Salesforce CDP が向くケース

  • Sales Cloud/Marketing Cloud をすでに利用している
  • BtoBマーケ・営業活動とのデータ統合を強化したい
  • グローバル展開があり、海外向けの標準機能が重要

自社開発が向くケース

  • クラウドのデータ基盤(BigQuery/Snowflake)が既に整備されている
  • 独自の業務ロジックを多用する(金融・医療・製造の独自要件)
  • 専任のエンジニアチームが社内に存在する
  • 顧客数1,000万件超 もしくは 個人情報を社外サービスに置けない要件

選定プロセスの実務

製品比較の最終判断は、ベンダーのデモ資料だけでは決められません。次の手順を踏むことを勧めます。
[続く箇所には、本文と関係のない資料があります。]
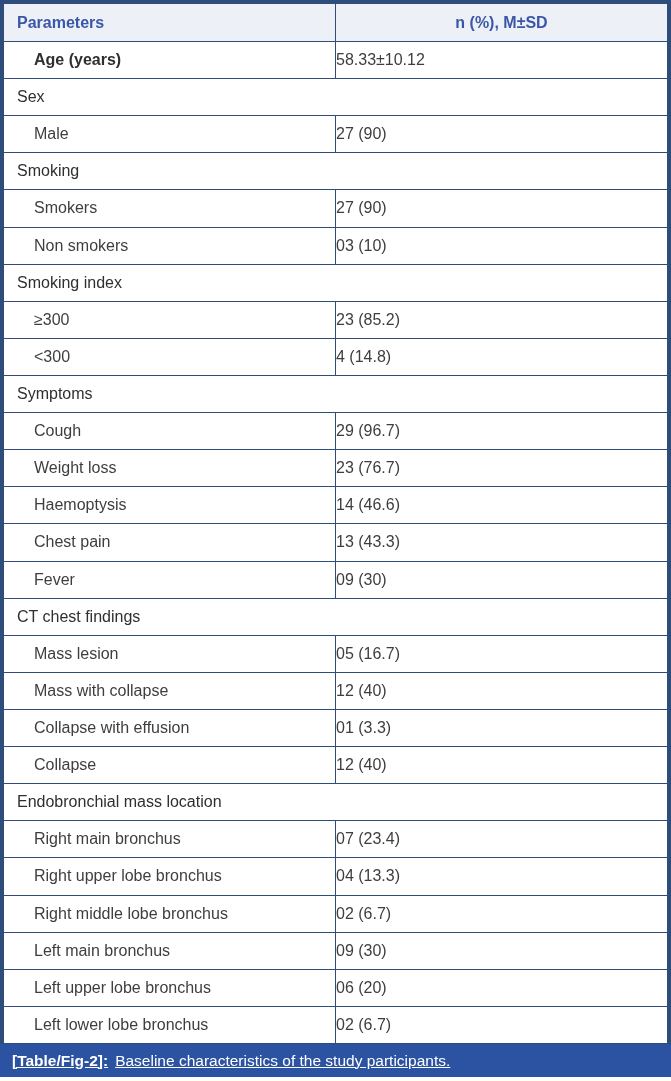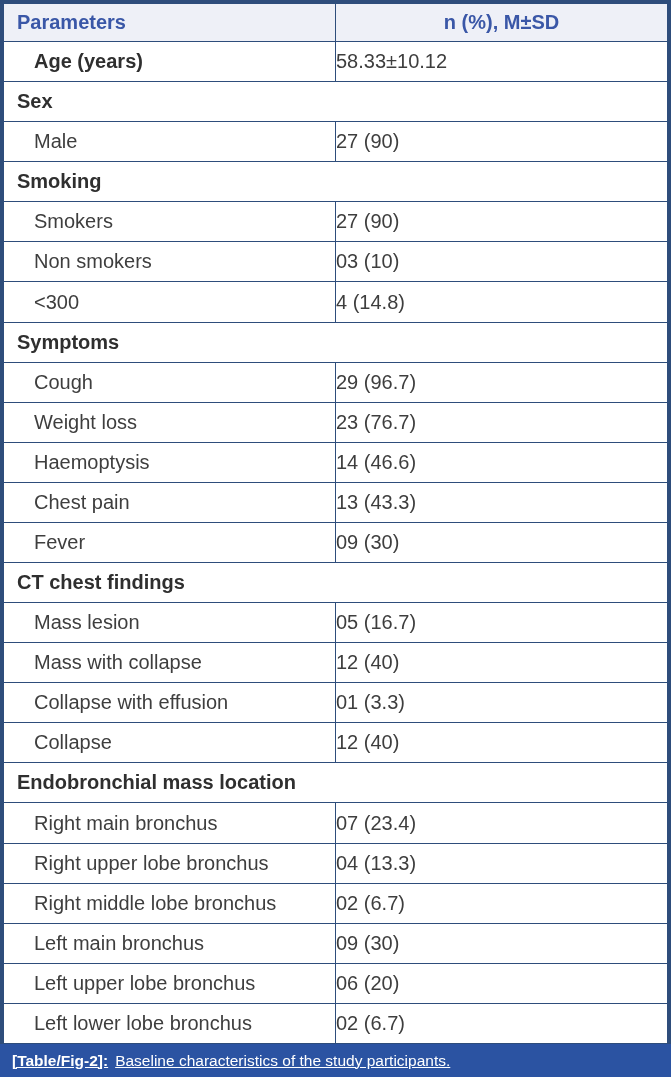"Parameters" th, td { font-size: 20px -> 16px }
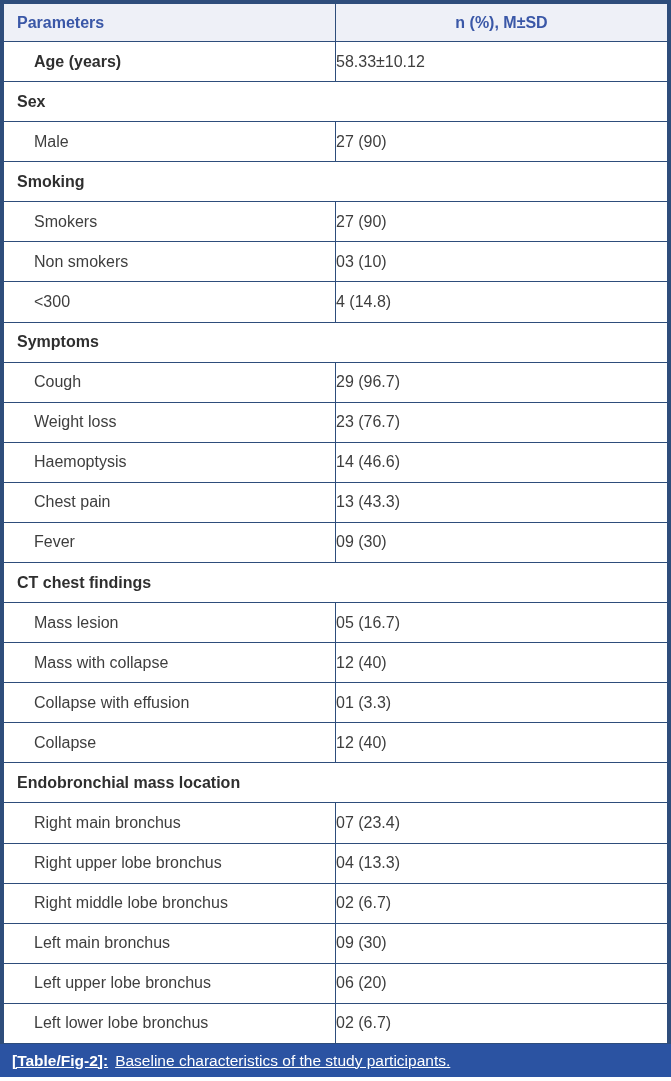"Sex" td.section { font-weight: bold -> normal }
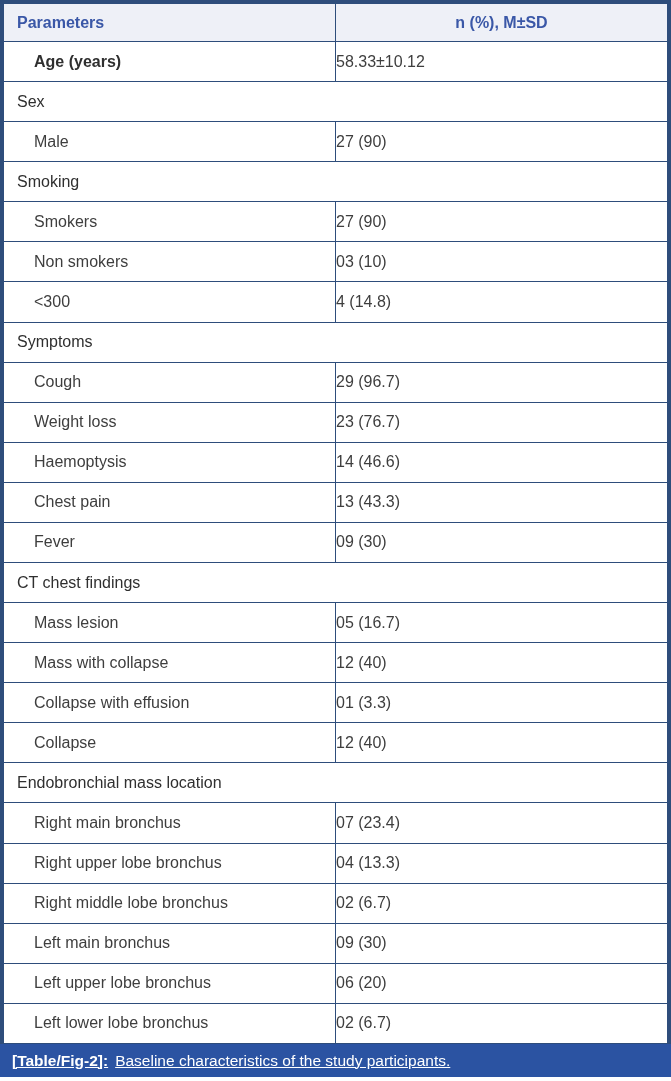"Smoking index" tr { html: none -> <tr> <td>Smoking index</td> </tr> }
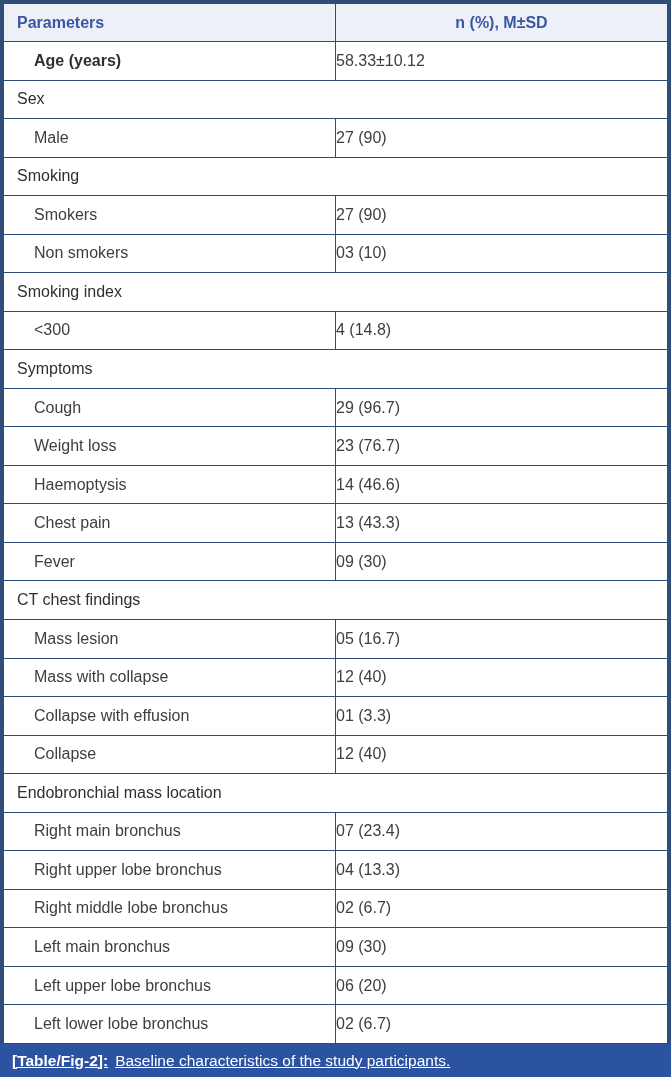"≥300" tr { html: none -> <tr> <td>≥300</td> <td>23 (85.2)</td> </tr> }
  1. 要件整理(1〜2か月): 業務要件・データ要件・連携要件・予算枠を明文化
  2. 提案依頼書(RFP)作成(2週間): 各ベンダーに同条件で提案依頼
  3. 提案評価(1か月): 機能適合度・実装パートナーの実績・3年合計コストで比較
  4. 検証フェーズ(1〜2か月): 1〜2社に絞って実データで検証、必ず動くものを見せてもらう
  5. 最終選定・契約: 検証結果と契約条件を踏まえて決定

この一連のプロセスに 4〜6か月かかります。「来期から使いたい」と言われた場合、選定プロセスだけで半年弱必要なので、逆算して動き出す必要があります。

まとめ

CDP選定で重要なのは、製品比較の前に 自社の要件と運用前提を明確にすることです。Salesforce資産の有無・運用体制・独自ロジック・スケール感の4つで概ね方向性が決まります。

製品の機能差はベンダーのアップデートで埋まりつつあるので、最終的には 運用パートナーの実装力と継続支援力で差がつきます。実装パートナーの過去事例(業界・規模・連携範囲)を必ず確認することを勧めます。